A list of items, one for each category of the group variable. Each item is a list with the following elements :

summary

summary statistics (mean, median, etc.) of the continuous variable for each level of the categorical variable

eta.squared

eta-squared between the two variables

permutation.pvalue

p-value from a permutation (i.e. non-parametric) test of independence

cor

point biserial correlation between the two variables, for each level of the categorical variable

cor.perm.pval

permutation p-value of the correlation between the two variables, for each level of the categorical variable

test.values

test-values as proposed by Lebart et al (1984)

test.values.pval

p-values corresponding to the test-values

Author(s)

Nicolas Robette

References

Rakotomalala R., 'Comprendre la taille d'effet (effect size)', [http://eric.univ-lyon2.fr/~ricco/cours/slides/effect_size.pdf]

Lebart L., Morineau A. and Warwick K., 1984, *Multivariate Descriptive Statistical Analysis*, John Wiley and sons, New-York.

See Also

assoc.catcont, assoc.twocat, assoc.twocont, assoc.yx, condesc, catdesc, darma

Examples

data(Movies)
with(Movies, assoc.catcont.by(Country, Budget, ArtHouse, nperm = 10))

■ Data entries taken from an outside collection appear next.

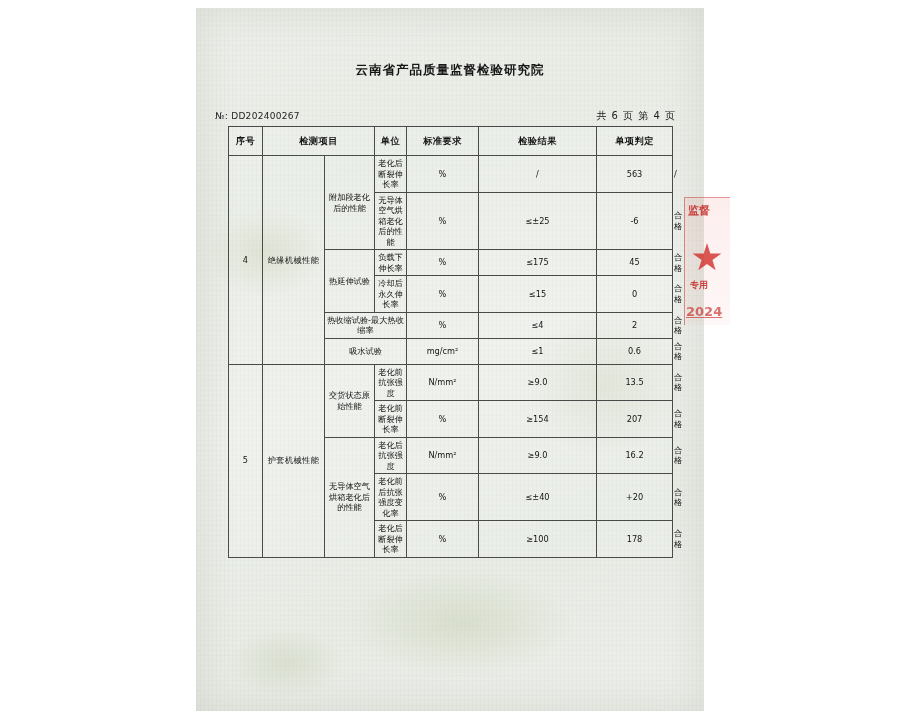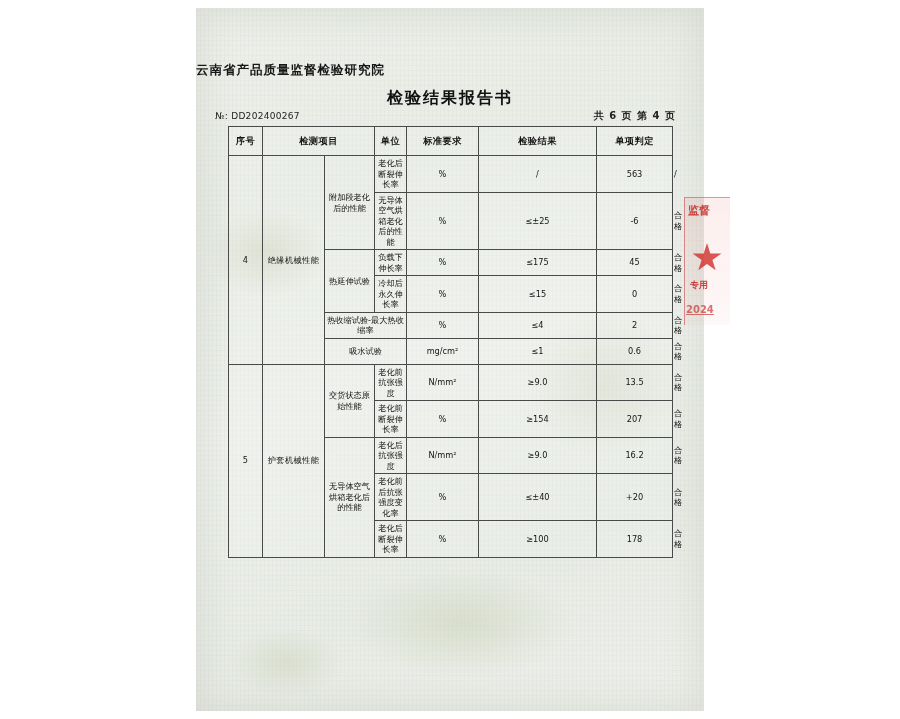--- a/index.html
+++ b/index.html
@@ -54,6 +54,7 @@
     position: absolute;
     left: 0; top: 54px;
     width: 508px;
+    text-align: center;
     font-size: 12.5px;
     font-weight: bold;
     letter-spacing: 1px;

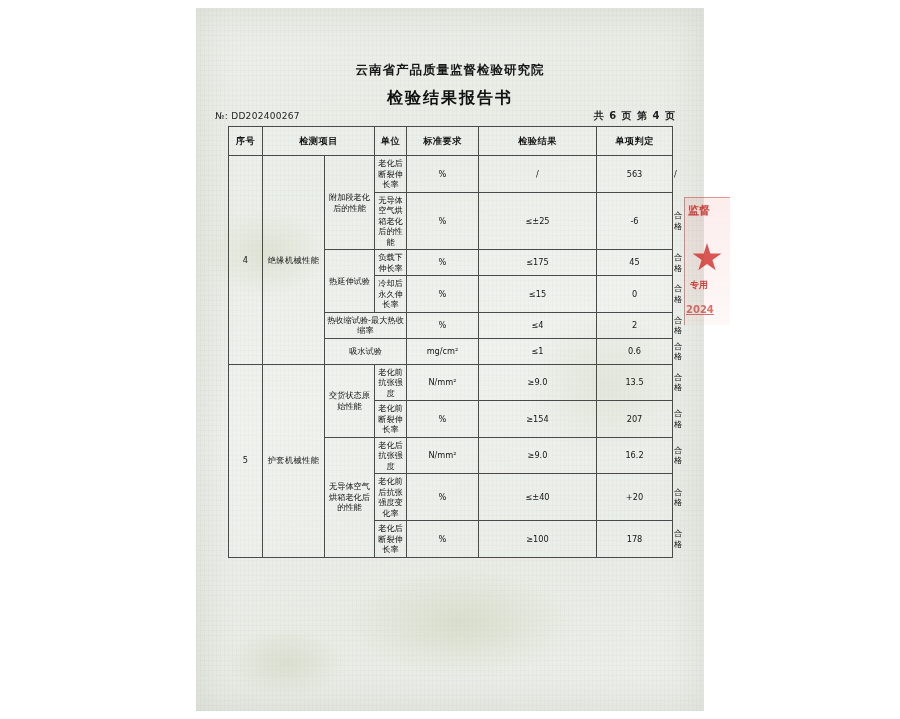--- a/index.html
+++ b/index.html
@@ -180,7 +180,6 @@
 
     <div class="doc-inner">
       <div class="org-title">云南省产品质量监督检验研究院</div>
-      <div class="report-title">检验结果报告书</div>
       <div class="report-no">№: DD202400267</div>
       <div class="page-no">共 6 页 第 4 页</div>
 

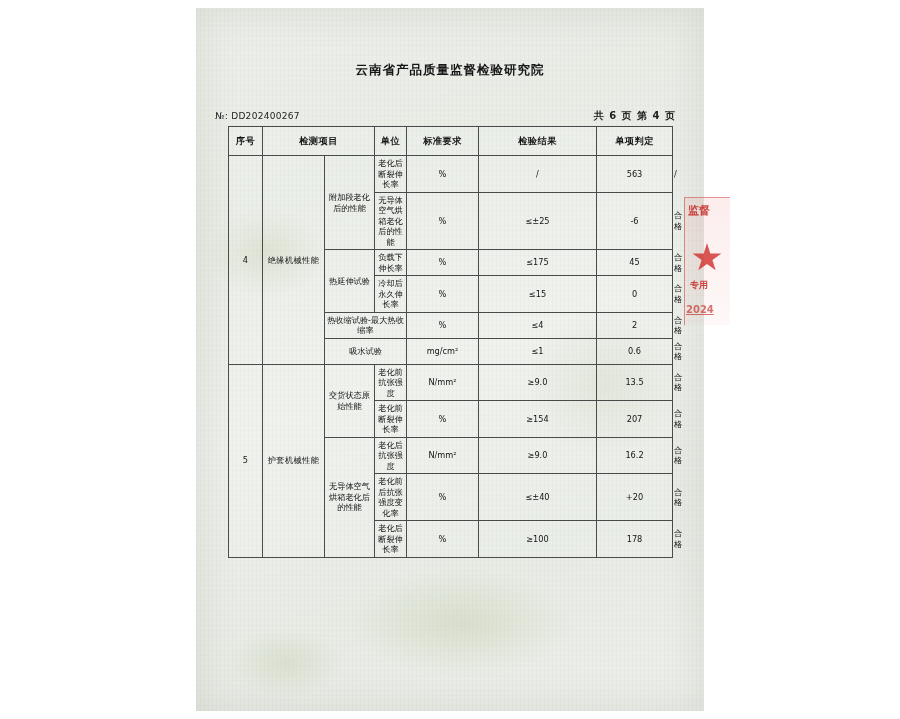--- a/index.html
+++ b/index.html
@@ -83,7 +83,6 @@
     font-size: 10px;
     color: #222;
     letter-spacing: 1px;
-    font-weight: bold;
   }
 
   table.result {

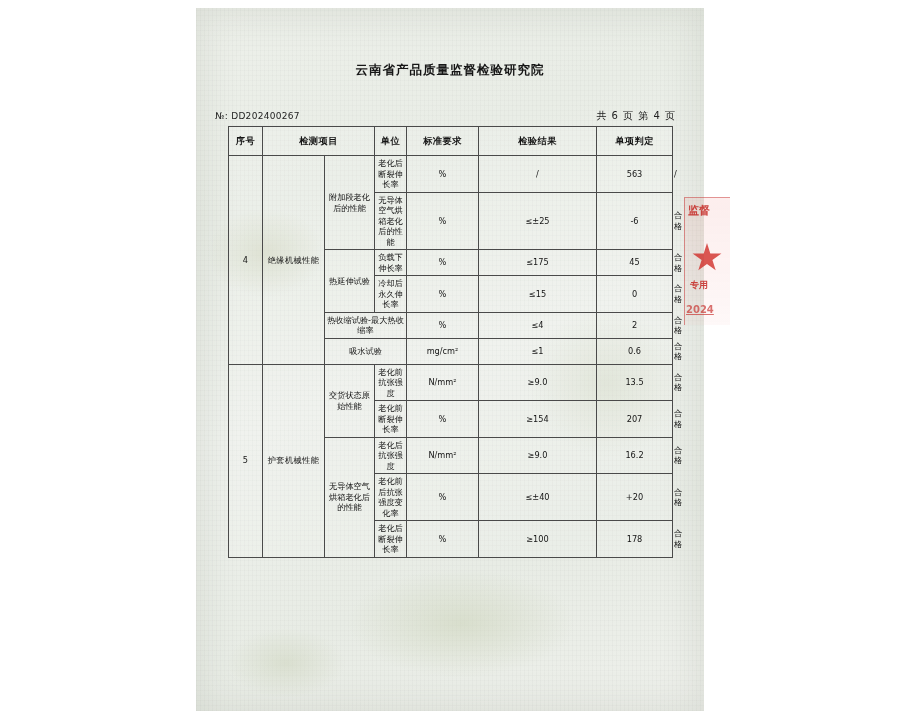--- a/index.html
+++ b/index.html
@@ -165,7 +165,7 @@
   }
   .seal .t1 { top: 8px; }
   .seal .t2 { top: 84px; font-size: 9px; }
-  .seal .t3 { top: 108px; font-size: 10px; opacity: 0.75; text-decoration: underline; }
+  .seal .t3 { top: 108px; font-size: 13px; opacity: 0.75; text-decoration: underline; }
 </style>
 </head>
 <body>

Cross-tabulation and measures of association between two categorical variables

Description

Cross-tabulation and measures of association between two categorical variables

Usage

assoc.twocat(x, y, weights = NULL, na.rm = FALSE, na.value = "NAs",
             nperm = NULL, distrib = "asympt")

Arguments

x

the first categorical variable (must be a factor)

y

the second categorical variable (must be a factor)

weights

numeric vector of weights. If NULL (default), uniform weights (i.e. all equal to 1) are used.

na.rm

logical, indicating whether NA values should be silently removed before the computation proceeds. If FALSE (default), an additional level is added to the variables (see na.value argument).

na.value

character. Name of the level for NA category. Default is "NAs". Only used if na.rm = FALSE.

nperm

numeric. Number of permutations for the permutation test of independence. If NULL (default), no permutation test is performed.

distrib

the null distribution of permutation test of independence can be approximated by its asymptotic distribution (asympt, default) or via Monte Carlo resampling (approx).

Value

A list of lists with the following elements :

tables list :

freq

cross-tabulation frequencies

prop

percentages

rprop

row percentages

cprop

column percentages

expected

expected values

global list :

chi.squared

chi-squared value

cramer.v

Cramer's V between the two variables

permutation.pvalue

p-value from a permutation (i.e. non-parametric) test of independence

global.pem

global PEM

GK.tau.xy

Goodman and Kruskal tau (forward association, i.e. x is the predictor and y is the response)

GK.tau.yx

Goodman and Kruskal tau (backward association, i.e. y is the predictor and x is the respons)

local list :

std.residuals

the table of standardized (i.e. Pearson) residuals.

adj.residuals

the table of adjusted standardized residuals.

adj.res.pval

the table of p-values of adjusted standardized residuals.

odds.ratios

the table of odds ratios.

local.pem

the table of local PEM

phi

the table of the phi coefficients for each pair of levels

phi.perm.pval

the table of permutation p-values for each pair of levels

gather : a data frame gathering informations, with one row per cell of the cross-tabulation.

Note

The adjusted standardized residuals are strictly equivalent to test-values for nominal variables as proposed by Lebart et al (1984).

Author(s)

Nicolas Robette

References

Agresti, A. (2007). An Introduction to Categorical Data Analysis, 2nd ed. New York: John Wiley & Sons.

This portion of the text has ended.